2.You constantly feel guilty and feel like you’re doing a bad job. And sometimes your pain or illness gets so bad that you’re short, snappy, angry with your kids and then you feel sadness and despair because they’re not old enough to understand what it means when Mummy is sick all the time.”

3. “My chronic illnesses have caused me years of infertility. I have one miracle daughter who I cherish. The pain is something I never share: that I’ll never be able to give my daughter a sibling. Many people assume because I have never had any more children, I just don’t want more. When the truth is, my biggest dream was to be a mom to lots of kids.”

4. “[You wonder] if they still love you even though you aren’t like other active parents. [You wonder] if you’re good enough for your kids or somehow if you were gone if they’d have a better life.”

5. “I have been doing things with my daughter that she is unaware of, in case I die. Like we took mommy/daughter pictures while I still looked presentable enough, I bought her a record-a-story book so she’ll always have my voice, and I snuck in a sweet phrase at the end, and I’m keeping a journal for her about her, how proud I am of her, how I’m sad I’m not here anymore (journal to be given after I die), things like this. I think this is the first time I’ve ever really told anyone. Everyone thinks I’m so strong, but inside I’m so afraid for her, she’s only 5.”

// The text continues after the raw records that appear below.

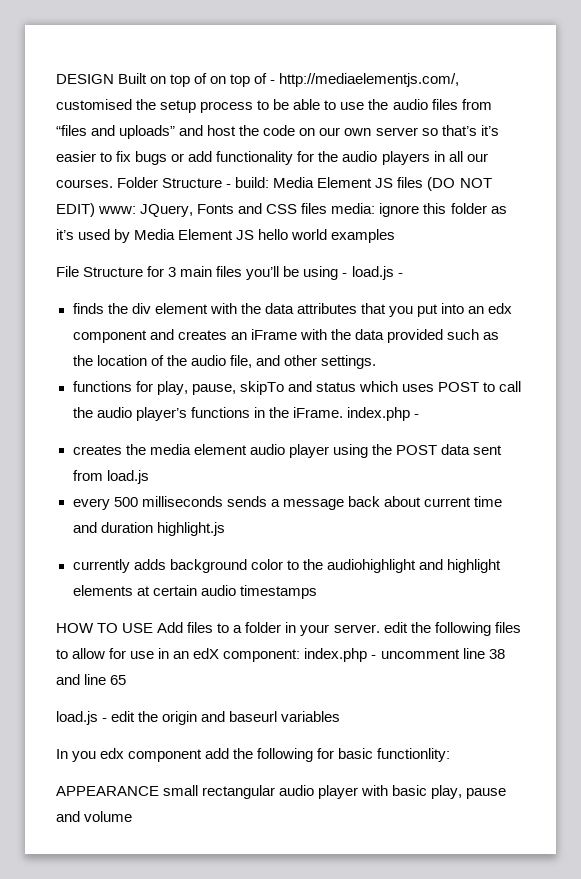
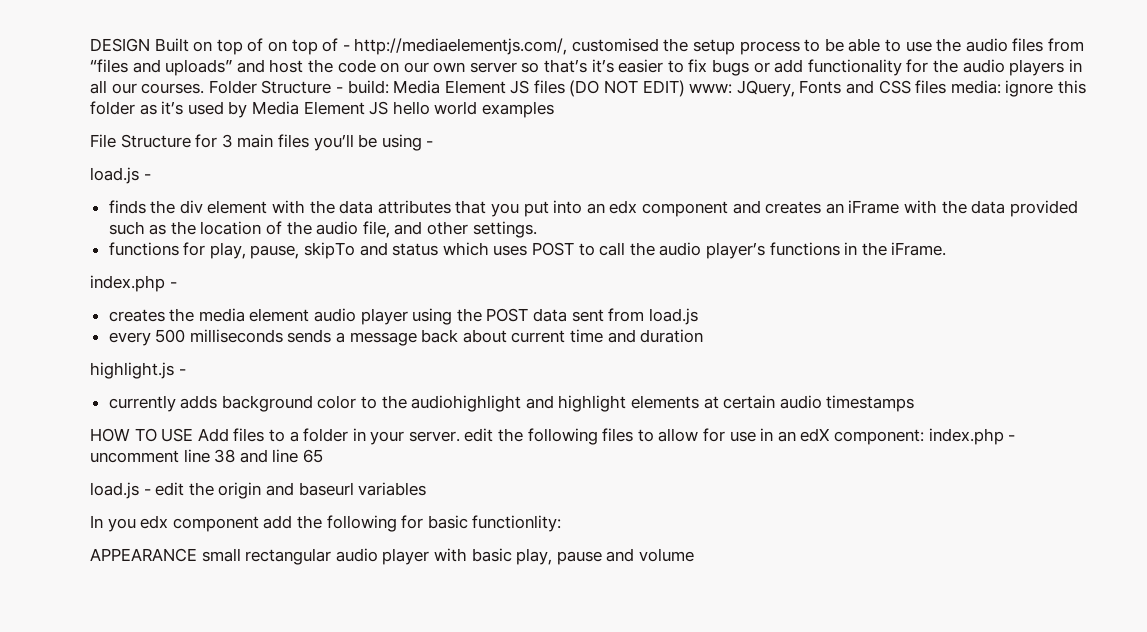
(348, 275) none -> (434, 144) //
(343, 412) none -> (947, 249) //
(153, 527) none -> (704, 336) //
(225, 529) none -> [178,369,186,375] -

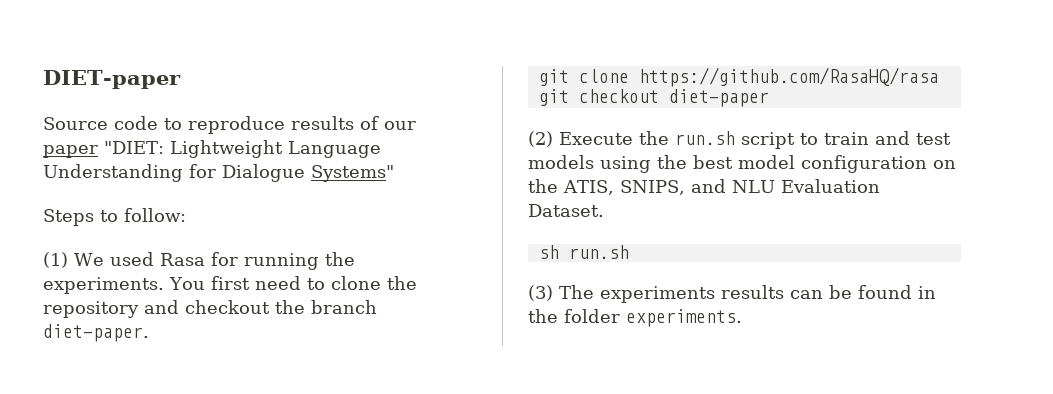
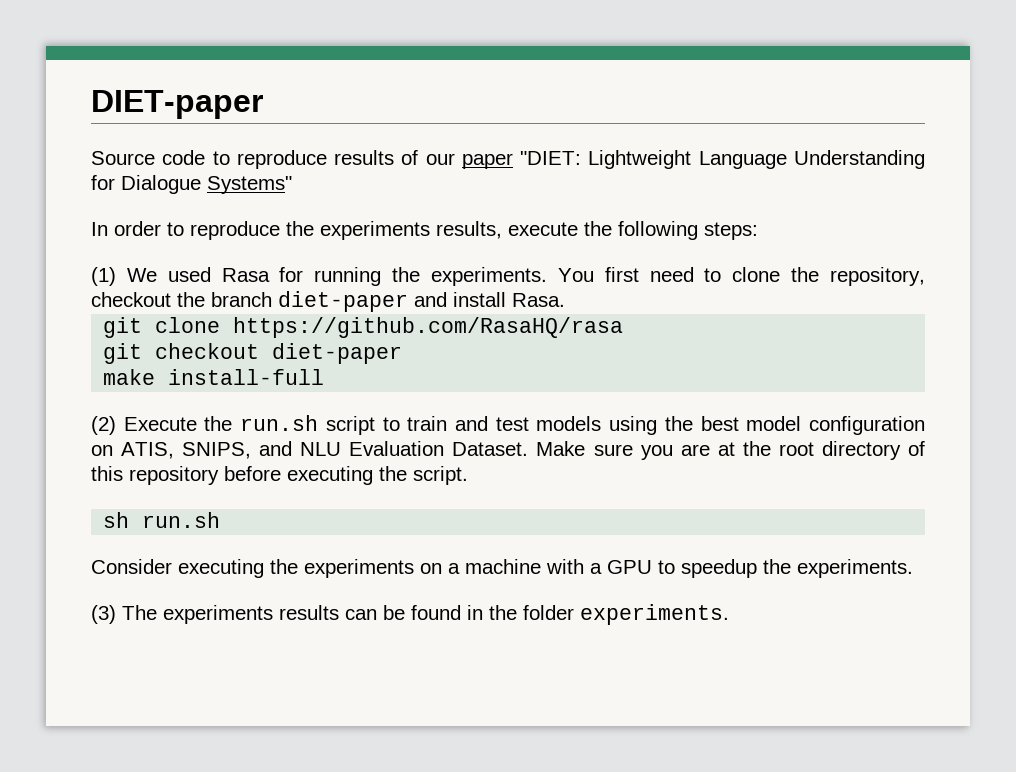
[43,208,186,226] Steps to follow: -> [91,221,758,240] In order to reproduce the experiments results, execute the following steps:
[43,300,179,318] repository and -> [830,267,926,286] repository,
[43,324,149,342] diet-paper. -> [278,291,565,312] diet-paper and install Rasa.
(769, 98) none -> [103,369,325,385] // make install-full
[528,179,558,193] the -> (113, 450) none
[538,245,629,259] // sh run.sh -> [536,441,926,460] [91,466,468,485] [103,512,221,528] [91,559,913,578] Make sure you are at the root directory of this repository before executing the script. // sh run.sh // Consider executing the experiments on a machine with a GPU to speedup the experiments.

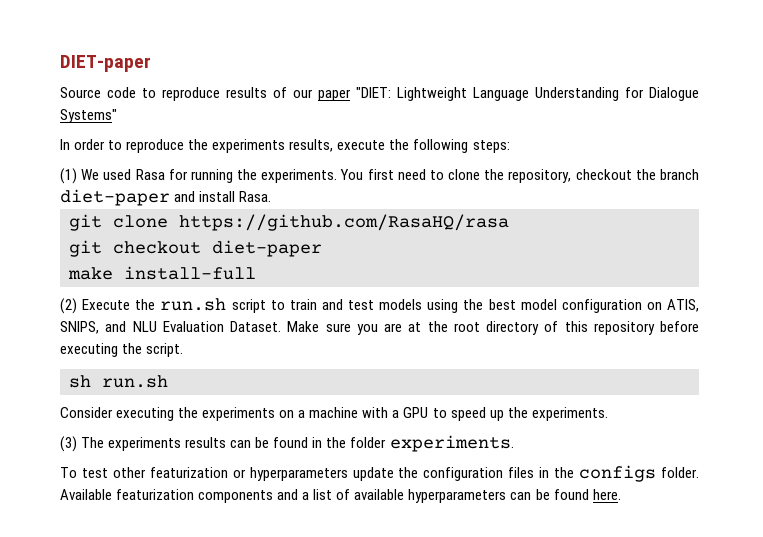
[681,559,757,578] speedup -> [450,407,504,421] speed up
(729, 614) none -> [60,465,699,482] [60,489,621,503] // To test other featurization or hyperparameters update the configuration files in the configs folder. Available featurization components and a list of available hyperparameters can be found here.

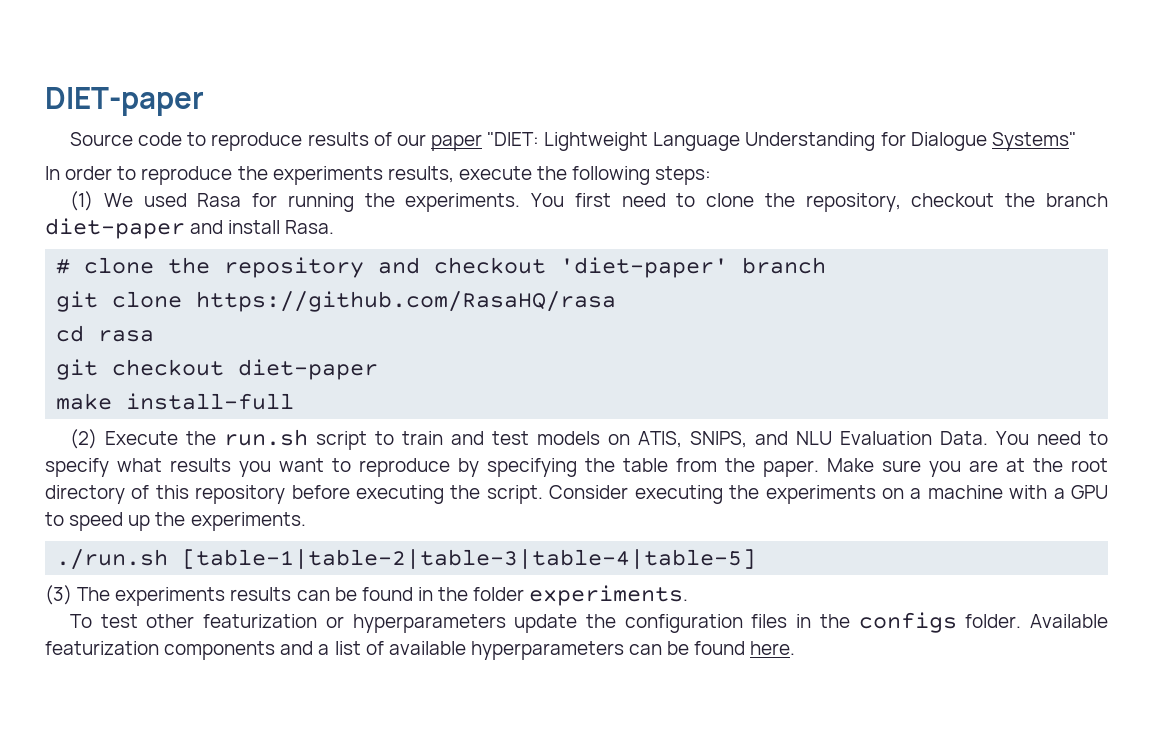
(272, 196) none -> [56,257,827,278] // # clone the repository and checkout 'diet-paper' branch
(509, 222) none -> [56,325,155,342] // cd rasa
[427,299,642,313] using the best model configuration -> (600, 438) none
[230,321,281,332] Dataset. -> [939,431,1109,445] [45,458,819,477] Data. You need to specify what results you want to reproduce by specifying the table from the paper.
[69,375,168,388] // sh run.sh // -> (543, 494) none
(608, 414) none -> [56,549,757,570] // ./run.sh [table-1|table-2|table-3|table-4|table-5]

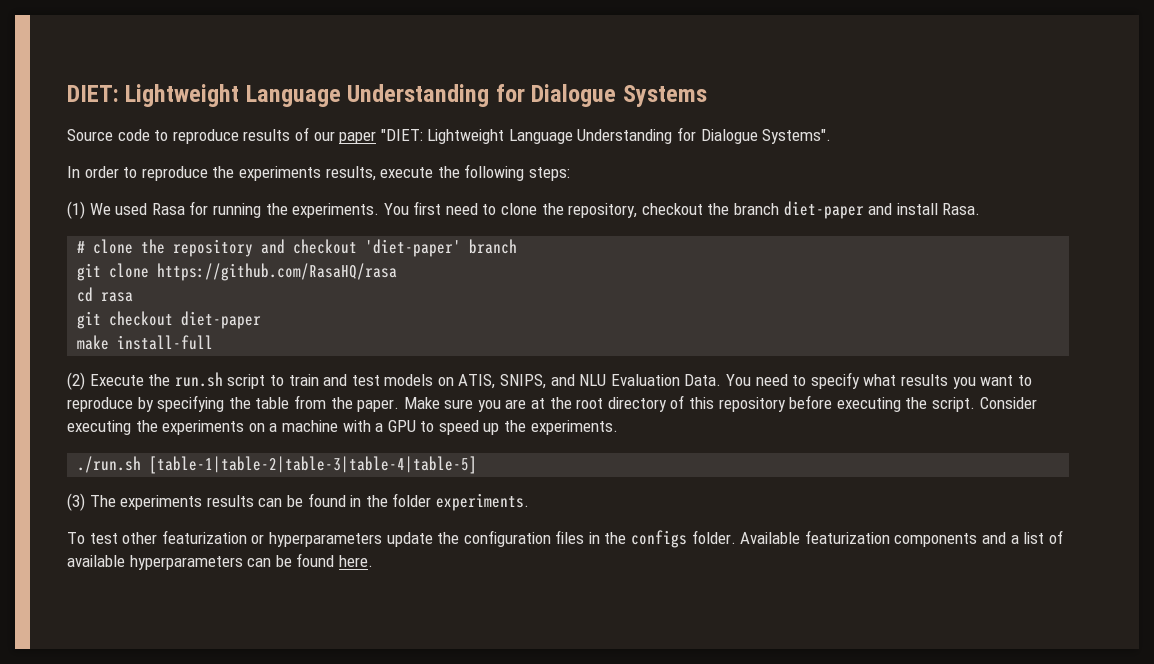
[45,87,204,116] DIET-paper -> [67,84,707,107] DIET: Lightweight Language Understanding for Dialogue Systems
[991,132,1076,151] Systems" -> [762,129,832,144] Systems".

6. “My son is my greatest joy. On days I want to give up he gives me every reason to keep going, I’m sure no one including him realizes just how desperately I need him every day. At 5 he is the kindest, most compassionate, understanding little person. He understands when I need to snuggle/rest will tuck me in with every stuffie he owns and suggest a bath if I’m limping. He is amazing.”

7. “They don’t know it, but before each surgery I write them (and my loved ones) letters in case I don’t make it out. Also having them help me bathe, use the restroom and get dressed after surgery is very humbling. I feel less of a mom when I can’t be as active with them as I once was and provide for them like I used to, but I’m truly blessed that they understand.”

8. “People see the great mom because they see the things I’m able to do — they don’t see me in bed and my son watching Netflix. They don’t hear me losing my temper in the car, at home, crying nonstop. They don’t see the lunches consisting of Lunchables or a microwave pizza he made himself, or the ham and cheese bagel he brings to me that he made because ‘Momma, you need to eat, too!'”

9. “My real secret is trying to make my girls as independent as possible, or at least not to rely solely on me. From cleaning, laundry, cooking basic meals, and being able to go stay the night at alternative houses. Don’t get me wrong, I love to be around my kids, but I have a chronic, terminal illness. So I encourage outings without me, and for them to try to do things themselves, and to not base an activity they want to do on whether I can go. If for some reason I pass, or am hospitalized for long period of time their milieu won’t be such a drastic change… I do as much as I can but when I can’t I had to give them permission to have fun, laugh, be silly, and soak childhood and to not feel guilty if I miss this one because my joy is wrapped up in listening to them tell me all about the excitement and seeing happy faces.”

10. “I don’t even attempt to make plans, generally speaking. Because if I’m not sick, I’m glued to my kitchen preparing meals, always worried about what I can eat next and having enough. Play dates happen only if it’s spur of the moment and I know I’m good. Otherwise I plan to stay close to home. I don’t know if my kids know or sense this, it’s possible they’re just used to being homebodies and don’t know any different.”

11. “I never make promises unless I know for sure I can keep them. I try and be as honest as I can with my daughter. I frequently beat myself up feeling like I’m not doing enough, but I try to take a step back and see that I’m doing OK. I’m doing this alone and I’ve a thoughtful, happy, healthy, beautiful girl who is kind and compassionate.”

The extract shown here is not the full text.